Task objective:
Where a line of the data below has the string "spacing", copy that line.

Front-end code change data
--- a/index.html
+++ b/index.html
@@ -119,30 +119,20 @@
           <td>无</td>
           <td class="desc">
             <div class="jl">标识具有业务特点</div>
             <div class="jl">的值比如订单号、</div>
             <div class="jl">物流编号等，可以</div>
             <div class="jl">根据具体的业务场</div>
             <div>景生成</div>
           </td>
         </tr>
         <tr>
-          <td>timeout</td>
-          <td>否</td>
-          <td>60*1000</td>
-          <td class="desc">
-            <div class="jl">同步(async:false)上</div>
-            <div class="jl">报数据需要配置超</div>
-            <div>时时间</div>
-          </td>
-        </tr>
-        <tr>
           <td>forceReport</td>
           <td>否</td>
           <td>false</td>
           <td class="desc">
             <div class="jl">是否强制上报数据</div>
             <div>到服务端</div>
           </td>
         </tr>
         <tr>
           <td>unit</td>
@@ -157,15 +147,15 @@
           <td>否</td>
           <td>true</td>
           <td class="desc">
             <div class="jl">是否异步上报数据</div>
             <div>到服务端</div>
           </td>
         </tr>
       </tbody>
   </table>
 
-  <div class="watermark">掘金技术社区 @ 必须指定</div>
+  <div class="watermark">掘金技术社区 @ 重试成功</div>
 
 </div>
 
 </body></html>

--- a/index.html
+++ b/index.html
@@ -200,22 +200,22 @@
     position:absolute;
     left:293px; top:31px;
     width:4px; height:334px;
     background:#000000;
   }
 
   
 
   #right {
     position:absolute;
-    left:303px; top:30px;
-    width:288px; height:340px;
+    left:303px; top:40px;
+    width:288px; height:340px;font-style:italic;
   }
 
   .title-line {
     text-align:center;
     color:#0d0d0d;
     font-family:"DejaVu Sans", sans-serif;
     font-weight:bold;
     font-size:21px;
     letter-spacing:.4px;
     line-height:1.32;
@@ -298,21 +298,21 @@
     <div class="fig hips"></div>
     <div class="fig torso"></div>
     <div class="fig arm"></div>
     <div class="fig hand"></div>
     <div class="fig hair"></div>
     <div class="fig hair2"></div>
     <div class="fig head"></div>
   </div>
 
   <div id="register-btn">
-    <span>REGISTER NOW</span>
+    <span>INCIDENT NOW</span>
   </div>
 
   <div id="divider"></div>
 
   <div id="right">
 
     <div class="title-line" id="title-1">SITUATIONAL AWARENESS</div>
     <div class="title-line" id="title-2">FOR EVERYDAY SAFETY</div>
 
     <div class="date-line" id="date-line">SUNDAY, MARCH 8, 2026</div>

--

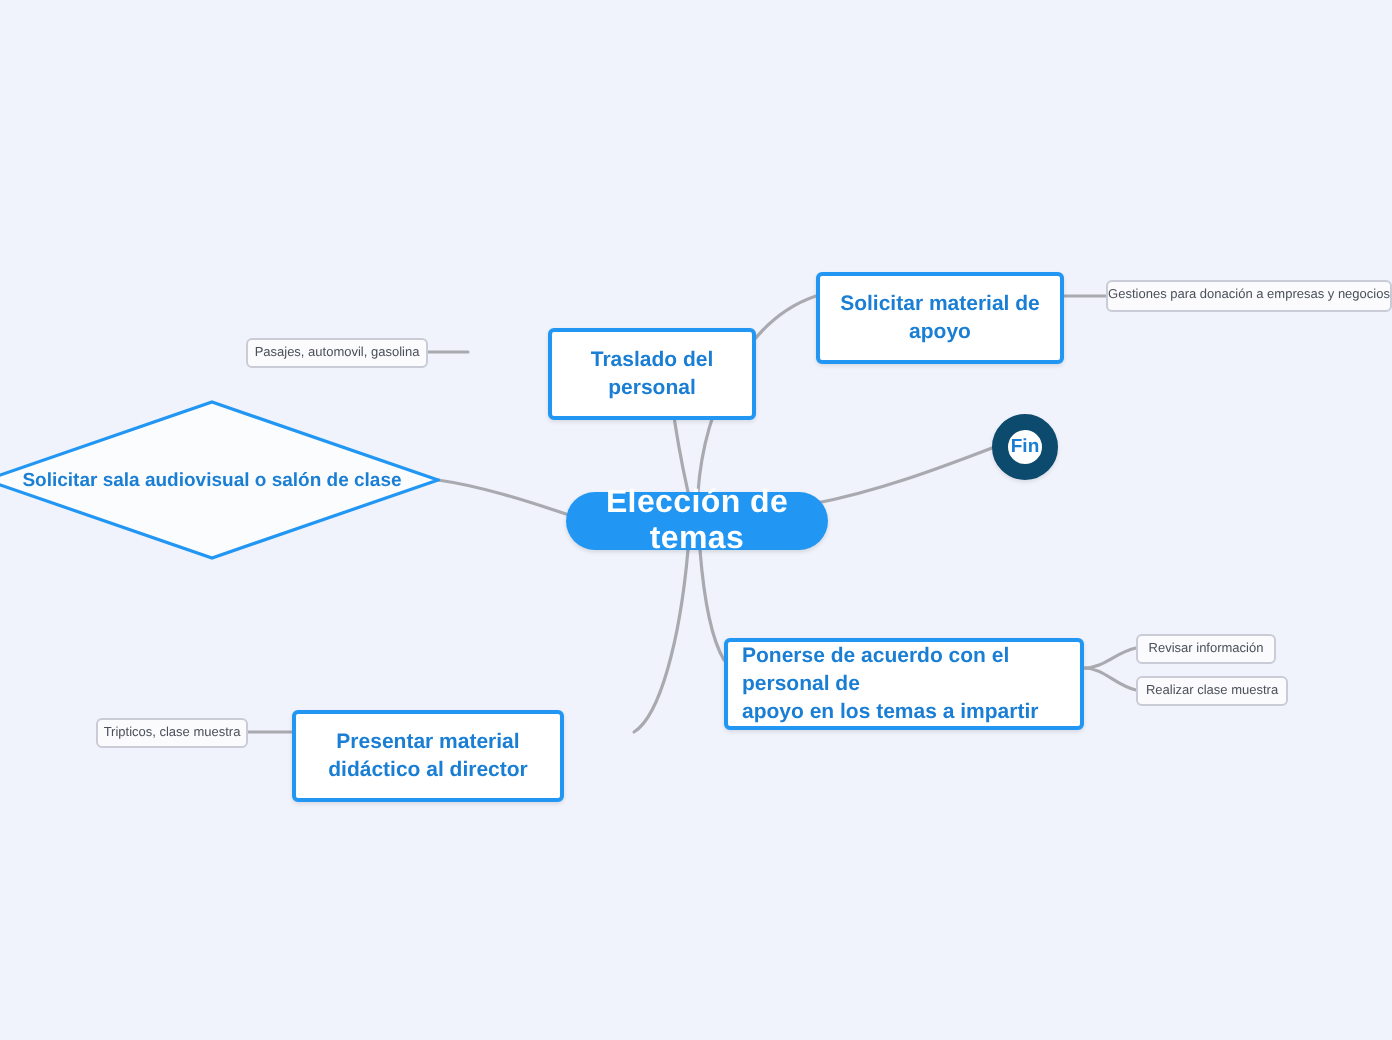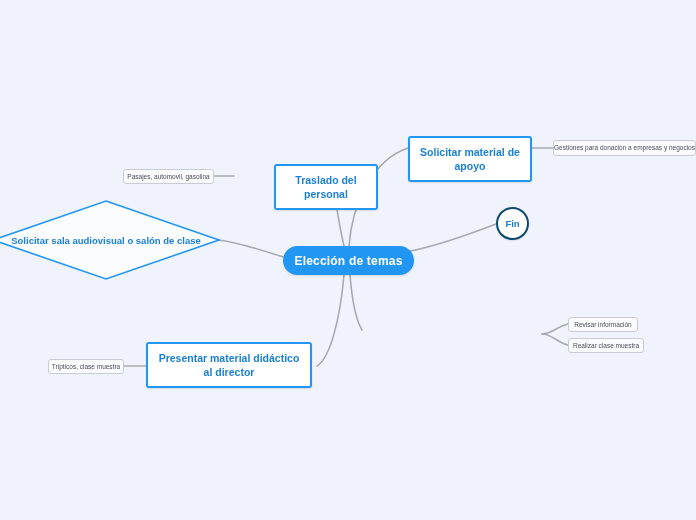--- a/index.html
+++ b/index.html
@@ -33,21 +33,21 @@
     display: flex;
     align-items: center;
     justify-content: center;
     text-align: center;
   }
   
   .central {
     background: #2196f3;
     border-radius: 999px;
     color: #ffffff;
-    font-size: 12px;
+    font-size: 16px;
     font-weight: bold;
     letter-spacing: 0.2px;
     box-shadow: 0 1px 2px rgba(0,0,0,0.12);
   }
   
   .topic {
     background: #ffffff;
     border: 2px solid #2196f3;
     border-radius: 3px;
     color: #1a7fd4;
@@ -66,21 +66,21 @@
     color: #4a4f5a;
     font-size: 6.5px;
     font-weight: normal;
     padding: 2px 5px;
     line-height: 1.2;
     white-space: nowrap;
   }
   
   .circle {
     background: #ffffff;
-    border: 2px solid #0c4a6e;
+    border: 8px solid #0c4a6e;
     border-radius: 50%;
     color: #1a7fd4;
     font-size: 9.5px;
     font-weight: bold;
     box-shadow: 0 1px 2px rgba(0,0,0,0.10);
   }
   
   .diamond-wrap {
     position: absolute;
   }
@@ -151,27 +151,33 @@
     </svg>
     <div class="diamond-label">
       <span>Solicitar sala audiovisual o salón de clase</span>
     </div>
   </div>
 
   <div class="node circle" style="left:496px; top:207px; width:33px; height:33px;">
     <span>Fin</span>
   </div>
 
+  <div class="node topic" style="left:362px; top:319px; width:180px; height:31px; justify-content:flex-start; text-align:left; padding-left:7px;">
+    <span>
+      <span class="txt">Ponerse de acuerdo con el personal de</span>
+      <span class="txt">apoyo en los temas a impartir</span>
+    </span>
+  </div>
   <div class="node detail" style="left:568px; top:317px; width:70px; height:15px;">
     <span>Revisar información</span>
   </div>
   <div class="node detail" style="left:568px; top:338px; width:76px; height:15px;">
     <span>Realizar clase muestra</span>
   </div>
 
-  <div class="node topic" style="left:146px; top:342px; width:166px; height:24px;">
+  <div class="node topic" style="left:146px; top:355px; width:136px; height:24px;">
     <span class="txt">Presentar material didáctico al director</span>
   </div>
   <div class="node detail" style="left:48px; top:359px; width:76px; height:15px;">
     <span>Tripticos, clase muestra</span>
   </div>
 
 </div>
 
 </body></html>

Final answer:
     letter-spacing:.4px;
     letter-spacing: 0.2px;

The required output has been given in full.